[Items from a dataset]
· · ·

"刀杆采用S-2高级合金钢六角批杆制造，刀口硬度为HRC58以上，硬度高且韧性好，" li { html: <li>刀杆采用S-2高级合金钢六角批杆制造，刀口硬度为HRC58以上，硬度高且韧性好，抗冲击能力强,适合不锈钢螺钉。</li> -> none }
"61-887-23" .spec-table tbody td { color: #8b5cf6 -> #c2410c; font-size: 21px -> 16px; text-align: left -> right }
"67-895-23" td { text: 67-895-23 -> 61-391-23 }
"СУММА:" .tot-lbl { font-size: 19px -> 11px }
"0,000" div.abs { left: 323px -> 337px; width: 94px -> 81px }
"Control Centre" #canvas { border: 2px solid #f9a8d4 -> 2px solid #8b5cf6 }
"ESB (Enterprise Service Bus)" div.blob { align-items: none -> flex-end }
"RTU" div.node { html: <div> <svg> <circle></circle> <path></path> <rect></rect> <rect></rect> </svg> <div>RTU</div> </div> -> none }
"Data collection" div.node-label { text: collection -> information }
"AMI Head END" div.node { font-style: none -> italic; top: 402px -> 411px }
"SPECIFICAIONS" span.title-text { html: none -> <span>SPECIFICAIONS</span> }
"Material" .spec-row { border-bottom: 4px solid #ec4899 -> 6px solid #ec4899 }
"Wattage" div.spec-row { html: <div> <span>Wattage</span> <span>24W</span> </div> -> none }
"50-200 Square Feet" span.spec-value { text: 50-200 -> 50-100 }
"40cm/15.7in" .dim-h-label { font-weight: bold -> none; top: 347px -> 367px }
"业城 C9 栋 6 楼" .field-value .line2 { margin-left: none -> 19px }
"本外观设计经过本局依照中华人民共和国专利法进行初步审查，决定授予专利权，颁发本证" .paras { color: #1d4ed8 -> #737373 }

· · ·

• _Assigned task_
The lines to set down, exactly and with both ends included, run from the one containing "border: 2px solid" to the last line of the data above.

• _Written answer_
"Control Centre" #canvas { border: 2px solid #f9a8d4 -> 2px solid #8b5cf6 }
"ESB (Enterprise Service Bus)" div.blob { align-items: none -> flex-end }
"RTU" div.node { html: <div> <svg> <circle></circle> <path></path> <rect></rect> <rect></rect> </svg> <div>RTU</div> </div> -> none }
"Data collection" div.node-label { text: collection -> information }
"AMI Head END" div.node { font-style: none -> italic; top: 402px -> 411px }
"SPECIFICAIONS" span.title-text { html: none -> <span>SPECIFICAIONS</span> }
"Material" .spec-row { border-bottom: 4px solid #ec4899 -> 6px solid #ec4899 }
"Wattage" div.spec-row { html: <div> <span>Wattage</span> <span>24W</span> </div> -> none }
"50-200 Square Feet" span.spec-value { text: 50-200 -> 50-100 }
"40cm/15.7in" .dim-h-label { font-weight: bold -> none; top: 347px -> 367px }
"业城 C9 栋 6 楼" .field-value .line2 { margin-left: none -> 19px }
"本外观设计经过本局依照中华人民共和国专利法进行初步审查，决定授予专利权，颁发本证" .paras { color: #1d4ed8 -> #737373 }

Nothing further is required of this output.